Wednesday, June 18, 2014

Sementes de urtiga

Pedro J. Bondaczuk

Os bombardeios norte-americanos realizados na segunda-feira, contra as cidades líbias de Trípoli e de Benghazi, estão produzindo as primeiras reações de represália contra bens e cidadãos dos Estados Unidos, em várias partes do mundo. Os britânicos, por terem apoiado, material e moralmente essa ação militar, por extensão, também estão sendo alvos de hostilidades, em especial na tensa região do Oriente Médio.

Os extremistas parecem, dessa maneira, estar atendendo à convocação do “doutrinador” da Líbia, coronel Muammar Khadafy, para darem o revide aos ataques da Sexta Frota. Lamentavelmente, como sempre acontece quando dois povos se desentendem, pessoas alheias aos acontecimentos estão pagando pelo que não fizeram.

Na terça-feira, um norte-americano morreu baleado em Cartum, no Sudão, no auge de uma manifestação contra a atitude de Ronald Reagan. Ontem, um automóvel de um cidadão desse país, foi incendiado, no centro de Tunis, por um coquetel molotov.

Mas o incidente mais grave, relacionado com a Líbia, ocorreu no Líbano, ontem, onde três reféns britânicos – um jornalista e escritor que estava a serviço das Nações Unidas e dos professores universitários – pessoas, portanto, completamente desvinculadas da política, foram assassinados na região das montanhas que circundam Beirute.

Imagine o leitor o desamparo desses três homens, isolados numa terra que não é a sua (onde estavam a serviço), indefesos e manietados e entregues à sanha vingadora de alguns fanáticos! Calcule o desespero de outros estrangeiros seqüestrados nesse país. Tente compreender o medo, a insegurança e o desamparo que eles sentem, sem que nada ou ninguém possam vir em seu socorro. Será que Reagan não pensou neles?

Fatos, como estes, desgraçadamente, deverão repetir-se, doravante, com maior intensidade do que antes.

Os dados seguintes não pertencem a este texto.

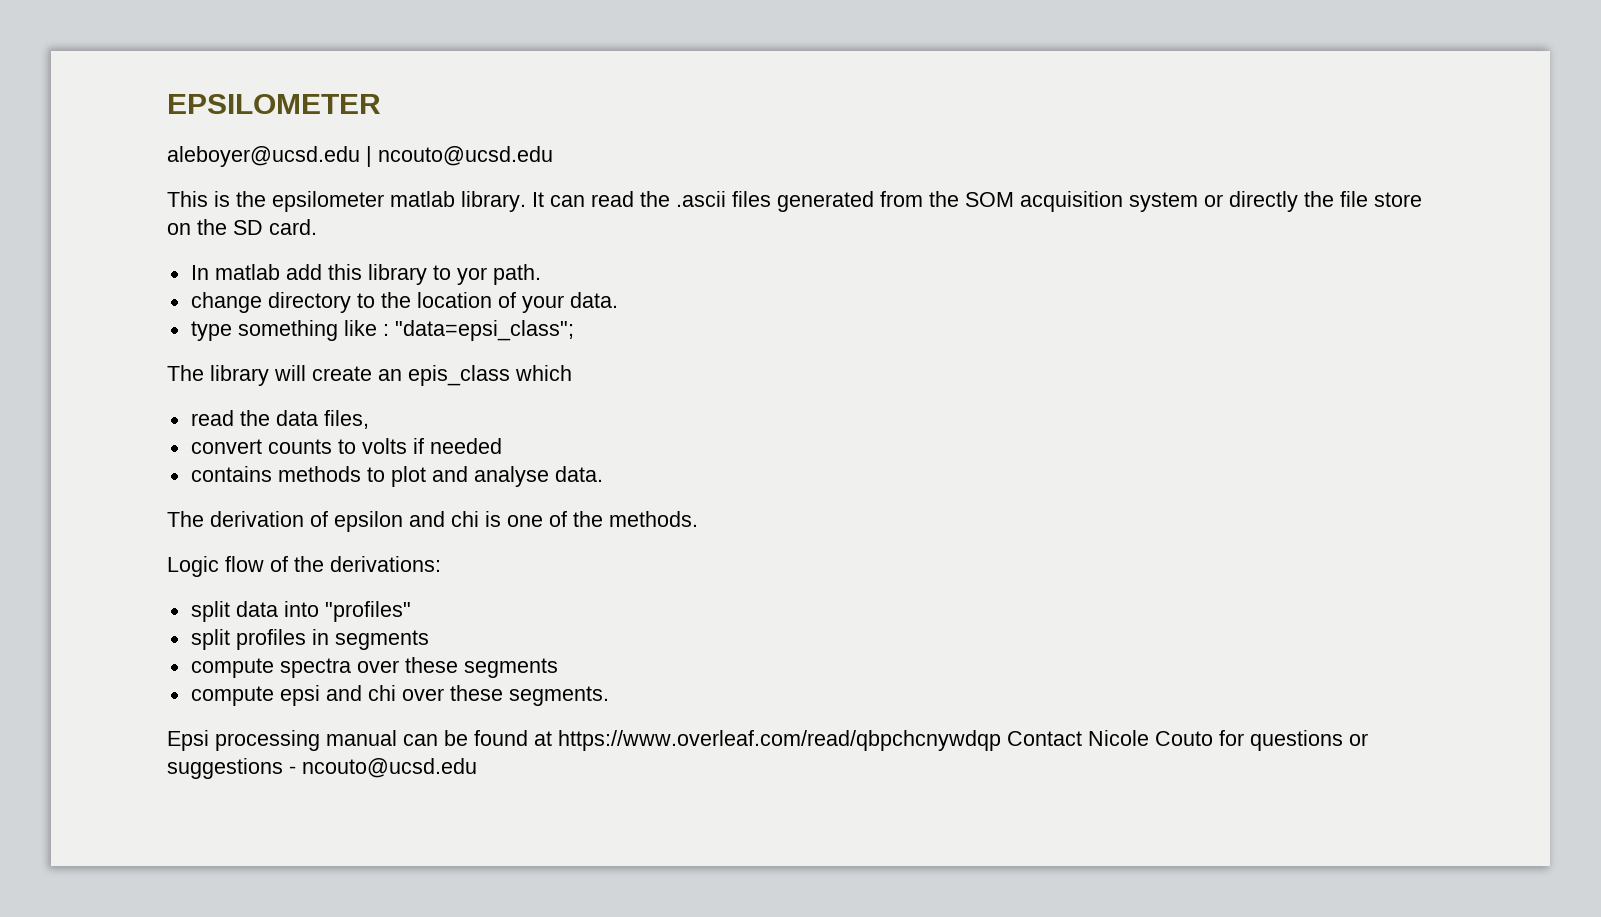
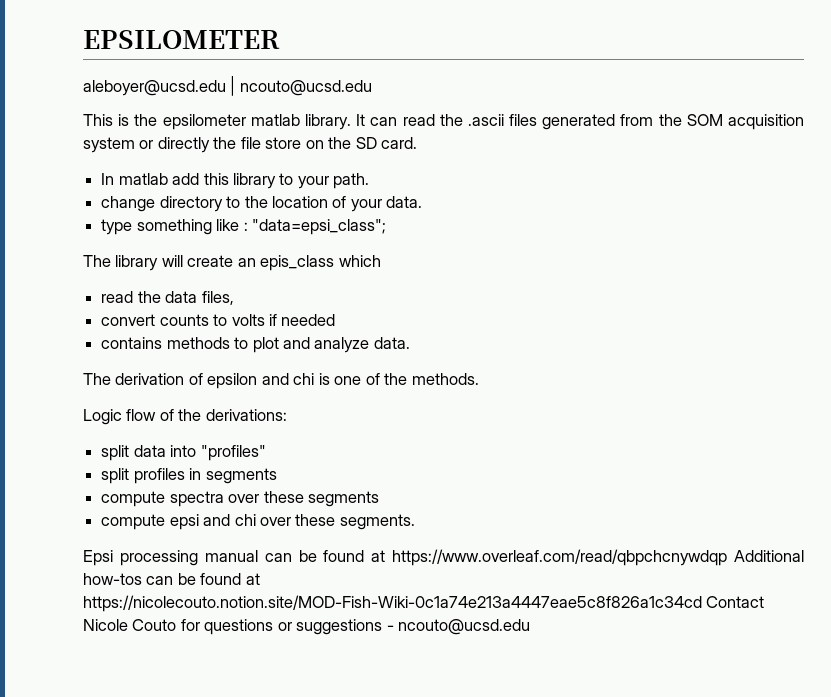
- In matlab add this library to yor path.
+ In matlab add this library to your path.
- contains methods to plot and analyse data.
+ contains methods to plot and analyze data.
- Epsi processing manual can be found at https://www.overleaf.com/read/qbpchcnywdqp Contact Nicole Couto for questions or suggestions - ncouto@ucsd.edu
+ Epsi processing manual can be found at https://www.overleaf.com/read/qbpchcnywdqp Additional how-tos can be found at https://nicolecouto.notion.site/MOD-Fish-Wiki-0c1a74e213a4447eae5c8f826a1c34cd Contact Nicole Couto for questions or suggestions - ncouto@ucsd.edu

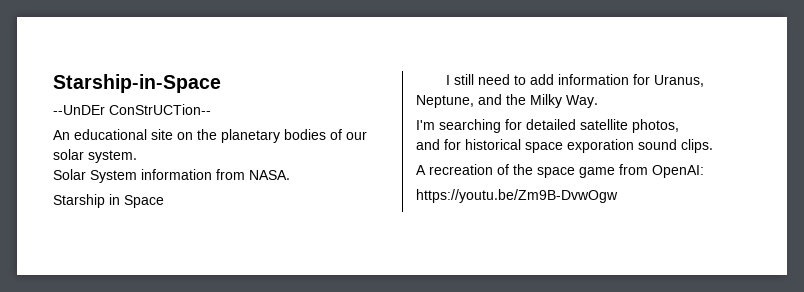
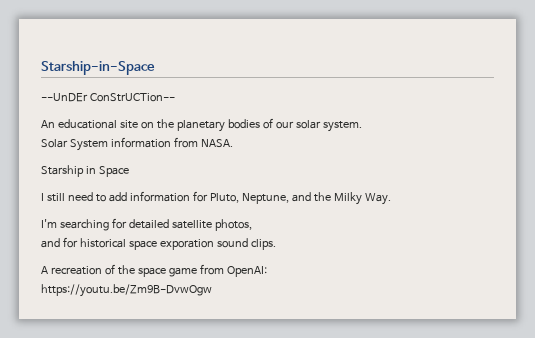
- I still need to add information for Uranus, Neptune, and the Milky Way.
+ I still need to add information for Pluto, Neptune, and the Milky Way.

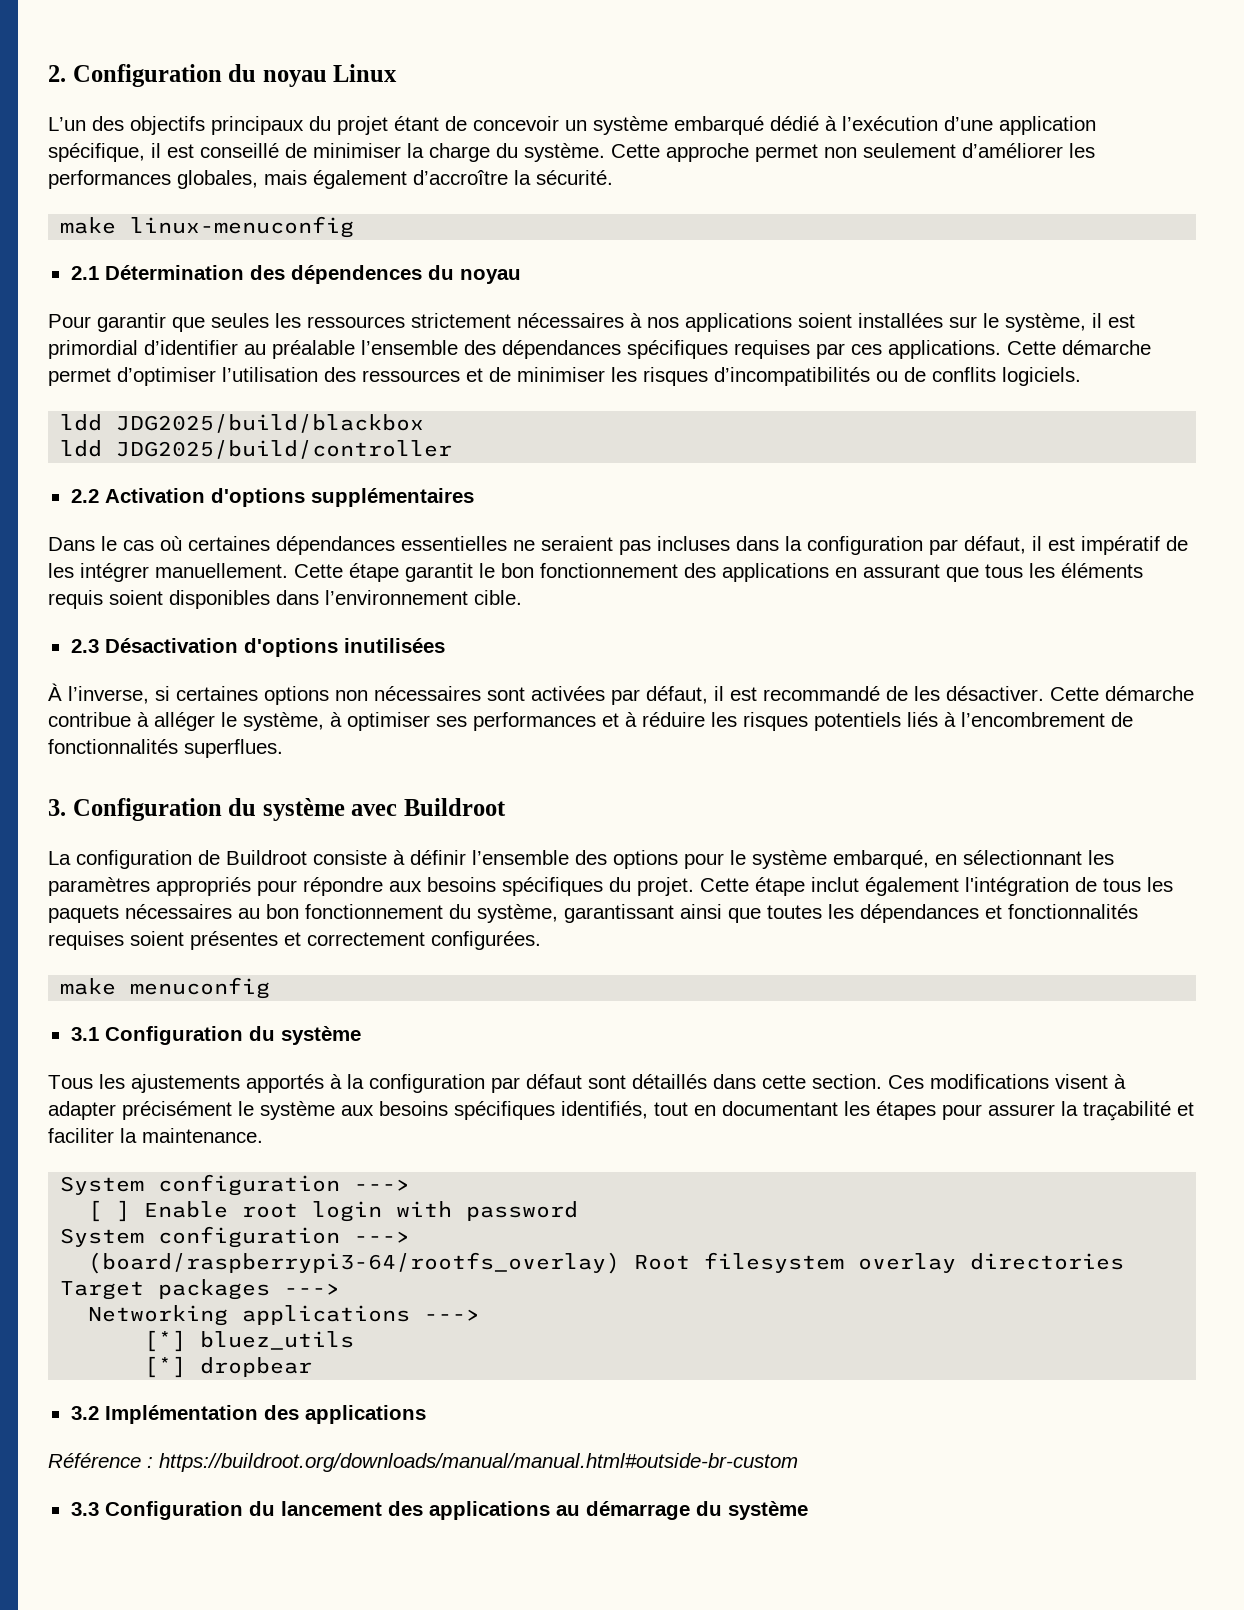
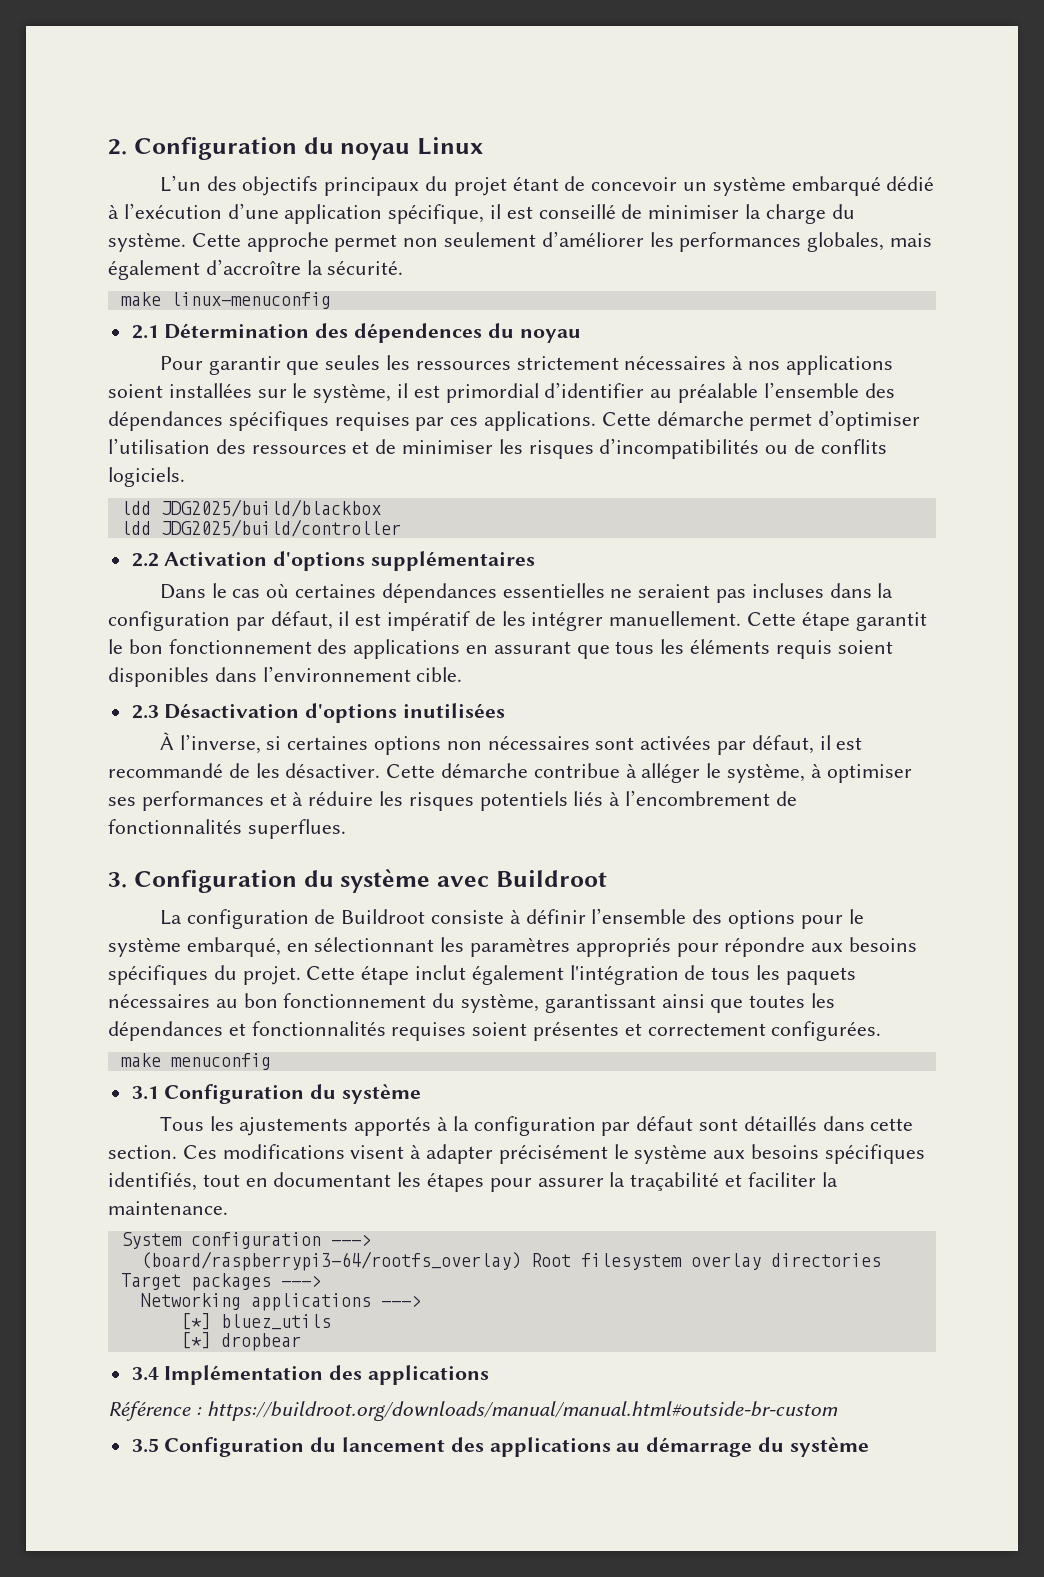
- [ ] Enable root login with password
- System configuration --->
- 3.2 Implémentation des applications
+ 3.4 Implémentation des applications
- 3.3 Configuration du lancement des applications au démarrage du système
+ 3.5 Configuration du lancement des applications au démarrage du système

Não porque o coronel líbio, Muammar Khadafy, não foi morto, como parece ter sido o objetivo do bombardeio realizado contra o seu quartel fortificado de Bab-el-Azziz, ou contra a sua residência em Trípoli.

Se fosse, as coisas poderiam ser, até, bastante piores, porquanto estaria sendo fabricado um mártir para espicaçar o desequilíbrio e o fanatismo daqueles que fazem da violência seu instrumento de reivindicação. É evidente que, por mais grave que seja o atual incidente, em pouco tempo ele irá se esvaziar, por si só.

Teremos os protestos, ameaças e condenações de sempre, nos próximos dias, a exemplo do que sempre aconteceu em outros incidentes de igual e até de maior porte do passado e tudo irá voltar à normalidade. Mas até que isso aconteça, centenas de inocentes serão colhidos por bombas, seqüestros e outros atos de violência. E nada de realmente prático e producente será feito. Quem lhes devolverá a vida?

Existem hoje no mundo milhares de campos de refugiados, abrigando milhões de pessoas que perderam tudo o que possuíam. São cambojanos, coreanos, chineses, vietnamitas, palestinos, salvadorenhos, etíopes, sudaneses etc. É gente de todas as nacionalidades e procedências, vítima da brutalidade e que conheceu apenas uma linguagem desde que nasceu. Ou seja, aquela expressada pelo ódio, motor que impulsiona essas pessoas, que não têm mais nada a perder, a revidar violências sofridas.
Enquanto existirem tantos indivíduos sem terem sequer uma pátria para amar, intoxicados de ressentimentos e sonhando com um pedaço de chão que lhes pertença, não será culpando esse ou aquele líder que não nos seja simpático ou bombardeando esta ou aquela cidade dos territórios que eles controlam que o terrorismo será contido.

A tese da punição, para servir de exemplo aos pretensos patrocinadores do terror, não passa de balela. Vários Estados dos Estados Unidos têm pena de morte para seus criminosos. Muitos aplicam essas sentenças fatais sem nenhuma parcimônia. Nem por isso, porém, os índices de criminalidade baixaram. Afinal, de uma semente de urtiga, jamais haverá de nascer uma rosa. Assim como a paz não nasce da violência.

Quanto ao efeito prático, é tão condenável explodir uma discoteca e matar dois cidadãos, quanto bombardear duas cidades, atingindo pessoas que não têm a mínima chance de defesa. Numericamente, inclusive, a segunda atitude é bem mais criminosa. Ou será que algum ser humano é mais valioso do que outro?

(Artigo publicado na página 9, Internacional, do Correio Popular, em 18 de abril de 1986).